───── RECORDS SHOWN ─────
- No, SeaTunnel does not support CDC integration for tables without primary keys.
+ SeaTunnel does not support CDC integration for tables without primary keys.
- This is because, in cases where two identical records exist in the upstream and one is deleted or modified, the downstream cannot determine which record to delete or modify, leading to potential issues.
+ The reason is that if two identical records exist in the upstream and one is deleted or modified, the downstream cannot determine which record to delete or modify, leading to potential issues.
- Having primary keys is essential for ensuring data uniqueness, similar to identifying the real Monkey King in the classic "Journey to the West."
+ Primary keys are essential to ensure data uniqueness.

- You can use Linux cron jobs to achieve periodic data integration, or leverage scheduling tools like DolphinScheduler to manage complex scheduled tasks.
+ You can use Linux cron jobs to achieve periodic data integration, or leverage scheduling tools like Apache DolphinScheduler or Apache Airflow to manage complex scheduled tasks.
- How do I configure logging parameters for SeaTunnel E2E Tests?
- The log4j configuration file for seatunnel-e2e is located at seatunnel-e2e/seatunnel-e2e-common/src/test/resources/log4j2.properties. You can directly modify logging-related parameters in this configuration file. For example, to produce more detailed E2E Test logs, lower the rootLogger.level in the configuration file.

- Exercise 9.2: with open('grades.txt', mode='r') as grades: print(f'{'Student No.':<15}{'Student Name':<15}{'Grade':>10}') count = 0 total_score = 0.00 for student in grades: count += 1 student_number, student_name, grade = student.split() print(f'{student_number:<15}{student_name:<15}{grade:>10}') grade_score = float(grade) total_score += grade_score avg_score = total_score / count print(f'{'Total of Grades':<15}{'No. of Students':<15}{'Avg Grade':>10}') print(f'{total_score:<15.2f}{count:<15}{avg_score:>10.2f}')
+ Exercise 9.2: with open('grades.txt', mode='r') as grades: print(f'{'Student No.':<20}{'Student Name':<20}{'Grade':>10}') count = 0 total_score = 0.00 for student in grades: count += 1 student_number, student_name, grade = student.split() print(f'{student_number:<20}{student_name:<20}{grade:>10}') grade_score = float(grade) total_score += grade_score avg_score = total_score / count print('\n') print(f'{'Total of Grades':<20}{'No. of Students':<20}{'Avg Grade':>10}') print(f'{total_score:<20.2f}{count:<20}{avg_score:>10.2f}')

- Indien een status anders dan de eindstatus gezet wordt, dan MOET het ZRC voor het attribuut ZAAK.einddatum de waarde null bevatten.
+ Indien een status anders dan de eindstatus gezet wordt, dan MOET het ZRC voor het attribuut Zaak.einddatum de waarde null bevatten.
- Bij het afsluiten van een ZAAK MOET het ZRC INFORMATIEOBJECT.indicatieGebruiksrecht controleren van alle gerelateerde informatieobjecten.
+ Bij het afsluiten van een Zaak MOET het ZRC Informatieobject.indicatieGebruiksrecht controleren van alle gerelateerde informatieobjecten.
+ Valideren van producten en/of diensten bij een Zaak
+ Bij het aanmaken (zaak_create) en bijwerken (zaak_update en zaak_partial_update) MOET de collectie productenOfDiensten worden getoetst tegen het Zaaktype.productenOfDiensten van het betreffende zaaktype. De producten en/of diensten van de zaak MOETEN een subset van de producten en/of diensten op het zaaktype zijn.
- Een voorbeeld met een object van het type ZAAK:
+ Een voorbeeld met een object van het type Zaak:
─────
**WHAT IS REQUIRED:**
Nothing but the complete listing, repeated exactly, belongs in the answer.

**FINAL ANSWER:**
- No, SeaTunnel does not support CDC integration for tables without primary keys.
+ SeaTunnel does not support CDC integration for tables without primary keys.
- This is because, in cases where two identical records exist in the upstream and one is deleted or modified, the downstream cannot determine which record to delete or modify, leading to potential issues.
+ The reason is that if two identical records exist in the upstream and one is deleted or modified, the downstream cannot determine which record to delete or modify, leading to potential issues.
- Having primary keys is essential for ensuring data uniqueness, similar to identifying the real Monkey King in the classic "Journey to the West."
+ Primary keys are essential to ensure data uniqueness.

- You can use Linux cron jobs to achieve periodic data integration, or leverage scheduling tools like DolphinScheduler to manage complex scheduled tasks.
+ You can use Linux cron jobs to achieve periodic data integration, or leverage scheduling tools like Apache DolphinScheduler or Apache Airflow to manage complex scheduled tasks.
- How do I configure logging parameters for SeaTunnel E2E Tests?
- The log4j configuration file for seatunnel-e2e is located at seatunnel-e2e/seatunnel-e2e-common/src/test/resources/log4j2.properties. You can directly modify logging-related parameters in this configuration file. For example, to produce more detailed E2E Test logs, lower the rootLogger.level in the configuration file.

- Exercise 9.2: with open('grades.txt', mode='r') as grades: print(f'{'Student No.':<15}{'Student Name':<15}{'Grade':>10}') count = 0 total_score = 0.00 for student in grades: count += 1 student_number, student_name, grade = student.split() print(f'{student_number:<15}{student_name:<15}{grade:>10}') grade_score = float(grade) total_score += grade_score avg_score = total_score / count print(f'{'Total of Grades':<15}{'No. of Students':<15}{'Avg Grade':>10}') print(f'{total_score:<15.2f}{count:<15}{avg_score:>10.2f}')
+ Exercise 9.2: with open('grades.txt', mode='r') as grades: print(f'{'Student No.':<20}{'Student Name':<20}{'Grade':>10}') count = 0 total_score = 0.00 for student in grades: count += 1 student_number, student_name, grade = student.split() print(f'{student_number:<20}{student_name:<20}{grade:>10}') grade_score = float(grade) total_score += grade_score avg_score = total_score / count print('\n') print(f'{'Total of Grades':<20}{'No. of Students':<20}{'Avg Grade':>10}') print(f'{total_score:<20.2f}{count:<20}{avg_score:>10.2f}')

- Indien een status anders dan de eindstatus gezet wordt, dan MOET het ZRC voor het attribuut ZAAK.einddatum de waarde null bevatten.
+ Indien een status anders dan de eindstatus gezet wordt, dan MOET het ZRC voor het attribuut Zaak.einddatum de waarde null bevatten.
- Bij het afsluiten van een ZAAK MOET het ZRC INFORMATIEOBJECT.indicatieGebruiksrecht controleren van alle gerelateerde informatieobjecten.
+ Bij het afsluiten van een Zaak MOET het ZRC Informatieobject.indicatieGebruiksrecht controleren van alle gerelateerde informatieobjecten.
+ Valideren van producten en/of diensten bij een Zaak
+ Bij het aanmaken (zaak_create) en bijwerken (zaak_update en zaak_partial_update) MOET de collectie productenOfDiensten worden getoetst tegen het Zaaktype.productenOfDiensten van het betreffende zaaktype. De producten en/of diensten van de zaak MOETEN een subset van de producten en/of diensten op het zaaktype zijn.
- Een voorbeeld met een object van het type ZAAK:
+ Een voorbeeld met een object van het type Zaak:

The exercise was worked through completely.